Task directions
Print the entries once more, unchanged.
══ Materials provided
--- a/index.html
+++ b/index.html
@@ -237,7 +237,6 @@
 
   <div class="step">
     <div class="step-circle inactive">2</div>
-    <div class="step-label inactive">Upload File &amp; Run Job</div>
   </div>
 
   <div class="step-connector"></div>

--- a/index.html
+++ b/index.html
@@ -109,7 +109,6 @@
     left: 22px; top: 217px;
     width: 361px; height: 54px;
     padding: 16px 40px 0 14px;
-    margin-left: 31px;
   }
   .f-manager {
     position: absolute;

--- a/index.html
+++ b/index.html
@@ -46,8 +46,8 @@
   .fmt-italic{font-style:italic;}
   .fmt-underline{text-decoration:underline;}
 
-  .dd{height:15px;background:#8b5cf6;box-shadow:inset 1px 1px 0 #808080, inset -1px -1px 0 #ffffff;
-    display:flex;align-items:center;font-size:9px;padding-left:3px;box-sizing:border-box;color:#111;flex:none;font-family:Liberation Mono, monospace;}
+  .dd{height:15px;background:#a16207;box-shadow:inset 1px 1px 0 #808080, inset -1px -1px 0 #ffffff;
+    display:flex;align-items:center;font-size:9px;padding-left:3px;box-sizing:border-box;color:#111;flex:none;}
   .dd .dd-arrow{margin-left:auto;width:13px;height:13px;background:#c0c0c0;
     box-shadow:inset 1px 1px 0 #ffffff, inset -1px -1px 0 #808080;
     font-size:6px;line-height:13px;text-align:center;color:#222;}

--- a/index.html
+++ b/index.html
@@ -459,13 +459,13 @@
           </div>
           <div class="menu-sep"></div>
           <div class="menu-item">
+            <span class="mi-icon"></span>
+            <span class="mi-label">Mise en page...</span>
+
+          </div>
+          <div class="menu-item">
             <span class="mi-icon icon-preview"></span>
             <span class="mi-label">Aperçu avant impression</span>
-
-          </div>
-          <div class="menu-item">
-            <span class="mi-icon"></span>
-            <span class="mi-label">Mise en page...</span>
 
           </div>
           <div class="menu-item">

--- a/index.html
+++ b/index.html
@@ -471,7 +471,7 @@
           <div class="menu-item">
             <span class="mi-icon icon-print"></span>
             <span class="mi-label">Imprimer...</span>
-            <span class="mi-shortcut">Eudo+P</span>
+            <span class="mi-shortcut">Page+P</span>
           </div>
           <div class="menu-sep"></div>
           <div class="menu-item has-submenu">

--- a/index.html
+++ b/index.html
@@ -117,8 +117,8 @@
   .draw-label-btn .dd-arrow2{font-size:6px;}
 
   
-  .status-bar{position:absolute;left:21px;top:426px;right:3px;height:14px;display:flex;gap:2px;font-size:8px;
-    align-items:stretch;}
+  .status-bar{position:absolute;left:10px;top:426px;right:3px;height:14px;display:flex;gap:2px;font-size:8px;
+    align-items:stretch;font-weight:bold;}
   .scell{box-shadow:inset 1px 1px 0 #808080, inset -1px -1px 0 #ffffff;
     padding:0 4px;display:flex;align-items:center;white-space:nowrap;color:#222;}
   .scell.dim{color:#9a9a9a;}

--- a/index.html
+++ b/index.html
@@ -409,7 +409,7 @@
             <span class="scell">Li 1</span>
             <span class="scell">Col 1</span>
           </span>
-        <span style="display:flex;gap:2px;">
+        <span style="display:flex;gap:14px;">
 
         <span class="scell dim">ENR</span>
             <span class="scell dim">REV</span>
════
Your solution
--- a/index.html
+++ b/index.html
@@ -237,7 +237,6 @@
 
   <div class="step">
     <div class="step-circle inactive">2</div>
-    <div class="step-label inactive">Upload File &amp; Run Job</div>
   </div>
 
   <div class="step-connector"></div>

--- a/index.html
+++ b/index.html
@@ -109,7 +109,6 @@
     left: 22px; top: 217px;
     width: 361px; height: 54px;
     padding: 16px 40px 0 14px;
-    margin-left: 31px;
   }
   .f-manager {
     position: absolute;

--- a/index.html
+++ b/index.html
@@ -46,8 +46,8 @@
   .fmt-italic{font-style:italic;}
   .fmt-underline{text-decoration:underline;}
 
-  .dd{height:15px;background:#8b5cf6;box-shadow:inset 1px 1px 0 #808080, inset -1px -1px 0 #ffffff;
-    display:flex;align-items:center;font-size:9px;padding-left:3px;box-sizing:border-box;color:#111;flex:none;font-family:Liberation Mono, monospace;}
+  .dd{height:15px;background:#a16207;box-shadow:inset 1px 1px 0 #808080, inset -1px -1px 0 #ffffff;
+    display:flex;align-items:center;font-size:9px;padding-left:3px;box-sizing:border-box;color:#111;flex:none;}
   .dd .dd-arrow{margin-left:auto;width:13px;height:13px;background:#c0c0c0;
     box-shadow:inset 1px 1px 0 #ffffff, inset -1px -1px 0 #808080;
     font-size:6px;line-height:13px;text-align:center;color:#222;}

--- a/index.html
+++ b/index.html
@@ -459,13 +459,13 @@
           </div>
           <div class="menu-sep"></div>
           <div class="menu-item">
+            <span class="mi-icon"></span>
+            <span class="mi-label">Mise en page...</span>
+
+          </div>
+          <div class="menu-item">
             <span class="mi-icon icon-preview"></span>
             <span class="mi-label">Aperçu avant impression</span>
-
-          </div>
-          <div class="menu-item">
-            <span class="mi-icon"></span>
-            <span class="mi-label">Mise en page...</span>
 
           </div>
           <div class="menu-item">

--- a/index.html
+++ b/index.html
@@ -471,7 +471,7 @@
           <div class="menu-item">
             <span class="mi-icon icon-print"></span>
             <span class="mi-label">Imprimer...</span>
-            <span class="mi-shortcut">Eudo+P</span>
+            <span class="mi-shortcut">Page+P</span>
           </div>
           <div class="menu-sep"></div>
           <div class="menu-item has-submenu">

--- a/index.html
+++ b/index.html
@@ -117,8 +117,8 @@
   .draw-label-btn .dd-arrow2{font-size:6px;}
 
   
-  .status-bar{position:absolute;left:21px;top:426px;right:3px;height:14px;display:flex;gap:2px;font-size:8px;
-    align-items:stretch;}
+  .status-bar{position:absolute;left:10px;top:426px;right:3px;height:14px;display:flex;gap:2px;font-size:8px;
+    align-items:stretch;font-weight:bold;}
   .scell{box-shadow:inset 1px 1px 0 #808080, inset -1px -1px 0 #ffffff;
     padding:0 4px;display:flex;align-items:center;white-space:nowrap;color:#222;}
   .scell.dim{color:#9a9a9a;}

--- a/index.html
+++ b/index.html
@@ -409,7 +409,7 @@
             <span class="scell">Li 1</span>
             <span class="scell">Col 1</span>
           </span>
-        <span style="display:flex;gap:2px;">
+        <span style="display:flex;gap:14px;">
 
         <span class="scell dim">ENR</span>
             <span class="scell dim">REV</span>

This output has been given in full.